Institutionalizing homophobia in Korean seminaries

Five seminary students at Presbyterian University and Theological Seminary (PUTS) who took a photo while dressed in rainbow colors and quietly held up a rainbow flag on International Day Against Homophobia, Transphobia, and Biphobia (IDAHOT) last May have been disciplined for their action against homophobia. One student has received a 6-month suspension, 3 students were ordered community service, and 1 was censured.

Students hold up a rainbow flag to stand against homophobia. They are dressed in rainbow colors and standing on the steps of a church chapel.

The students belong to a group called Am Haaretz dedicated to urban poverty issues, and had previously been in the news when they organized a campus lecture by a pastor of an LGBTQ congregation. They were later forced to cancel the event #becausehomophobia.

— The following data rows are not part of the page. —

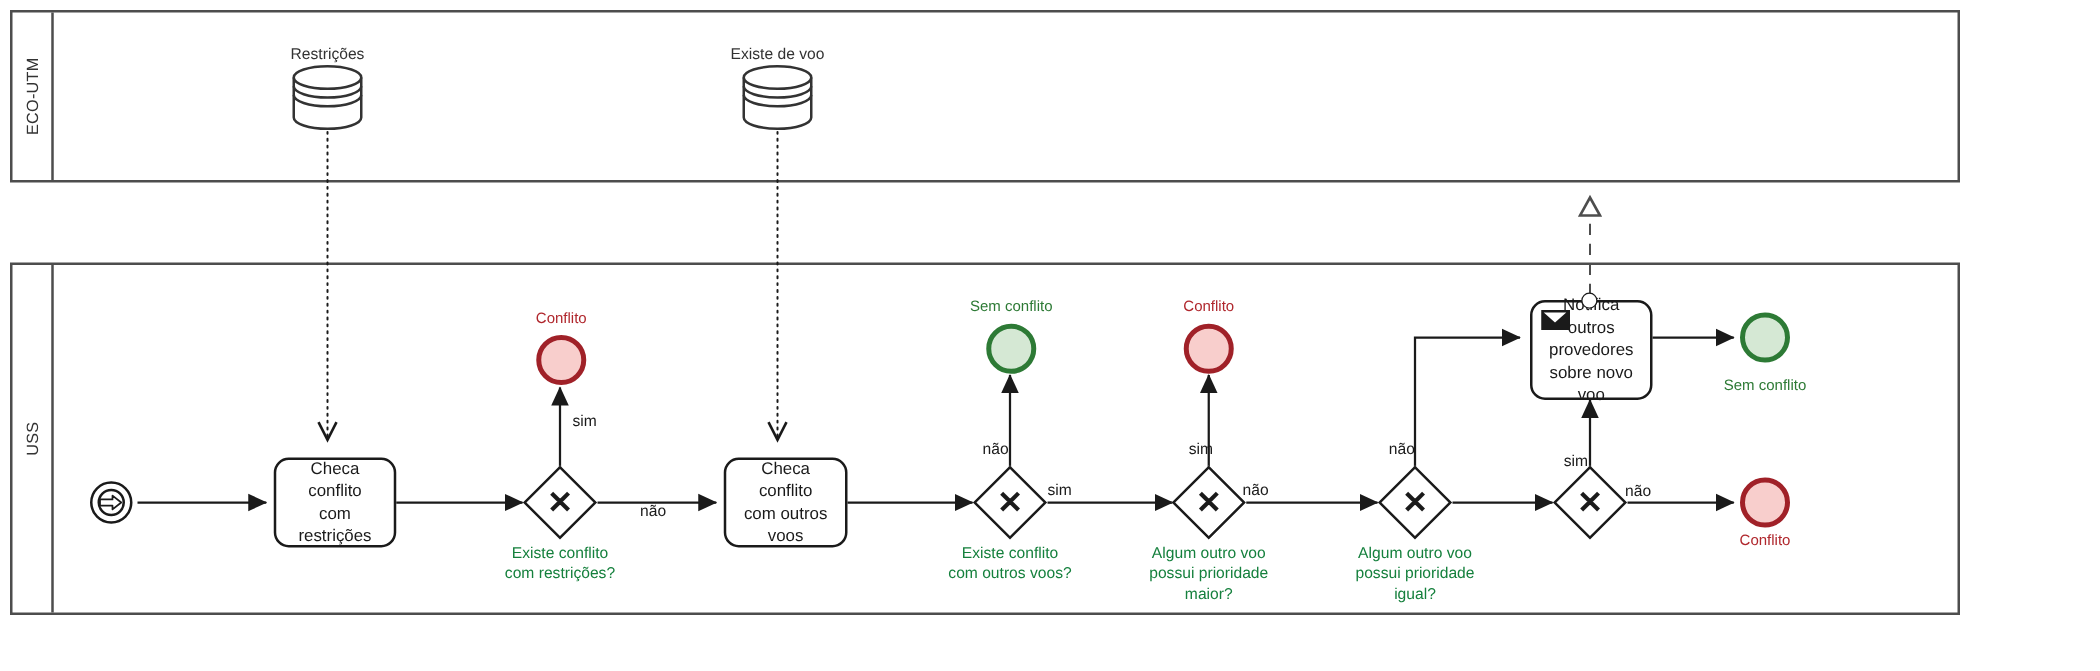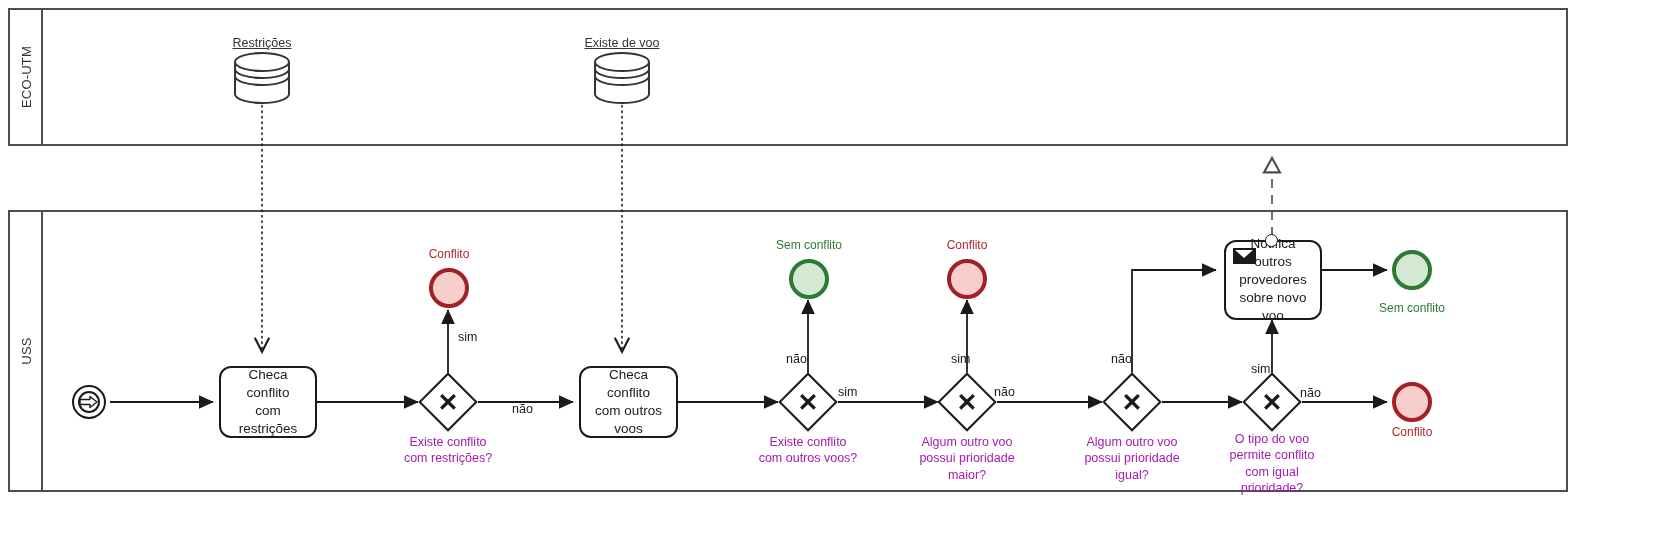--- a/index.html
+++ b/index.html
@@ -34,27 +34,27 @@
   
   .gateway{transform:rotate(45deg);border:2px solid #1a1a1a;background:#ffffff;box-sizing:border-box;}
   .gw-x{position:absolute;left:0;top:0;width:100%;height:100%;transform:rotate(-45deg);
     display:flex;align-items:center;justify-content:center;font-size:25px;font-weight:bold;
     color:#1a1a1a;font-family:"Liberation Sans",sans-serif;line-height:1;}
 
   
   .datastore{position:absolute;}
 
   
-  .label{position:absolute;font-size:12.5px;color:#a21caf;text-align:center;line-height:1.3;
+  .label{position:absolute;font-size:12.5px;color:#15803d;text-align:center;line-height:1.3;
     white-space:pre-line;}
   .label-flow{position:absolute;font-size:12.5px;color:#1a1a1a;white-space:nowrap;text-align:center;}
   .label-event{position:absolute;font-size:12px;text-align:center;white-space:nowrap;}
   .label-red{color:#b0272d;}
   .label-green{color:#2d7a35;text-align:center;}
-  .label-store{position:absolute;font-size:12.5px;color:#333333;text-align:center;white-space:nowrap;text-decoration:underline;}
+  .label-store{position:absolute;font-size:12.5px;color:#333333;text-align:center;white-space:nowrap;}
 
   svg.wires{position:absolute;left:0;top:0;width:1680px;height:537px;pointer-events:none;}
 </style>
 </head>
 <body>
 
 <div id="canvas">
 
   <div class="pool" style="left:8px;top:8px;width:1560px;height:138px;">
     <div class="lane-header">
@@ -198,24 +198,20 @@
     <div class="gw-x">✕</div>
   </div>
   <div class="label" style="left:1052px;top:434px;width:160px;">Algum outro voo
 possui prioridade
 igual?</div>
   <div class="label-flow" style="left:1111px;top:352px;">não</div>
 
   <div class="node gateway" style="left:1251px;top:381px;width:42px;height:42px;">
     <div class="gw-x">✕</div>
   </div>
-  <div class="label" style="left:1192px;top:431px;width:160px;">O tipo do voo
-permite conflito
-com igual
-prioridade?</div>
   <div class="label-flow" style="left:1251px;top:362px;">sim</div>
   <div class="label-flow" style="left:1300px;top:386px;">não</div>
 
   <div class="node task" style="left:1224px;top:240px;width:98px;height:80px;">
     <span class="envelope"></span>
     <span class="task-text">Notifica outros
 provedores
 sobre novo voo</span>
   </div>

This is an alarming development in the climate of heightened religious homophobia. Presbyterian University and Theological Seminary (PUTS Jangshindae 장신대) is a moderately conservative school described as the Korean counterpart to Princeton Theological Seminary or McCormick Theological Seminary. PUTS belongs to the denomination Presbyterian Church of Korea (PCK), which in September 2017 passed a policy to expel sexual minorities from the denomination and to discipline any clergy, seminary personnel, or students who advocate for sexual minorities. The decision was made without much debate, and questions remain as to how exactly churches and schools are to identify and exclude sexual minorities and their advocates.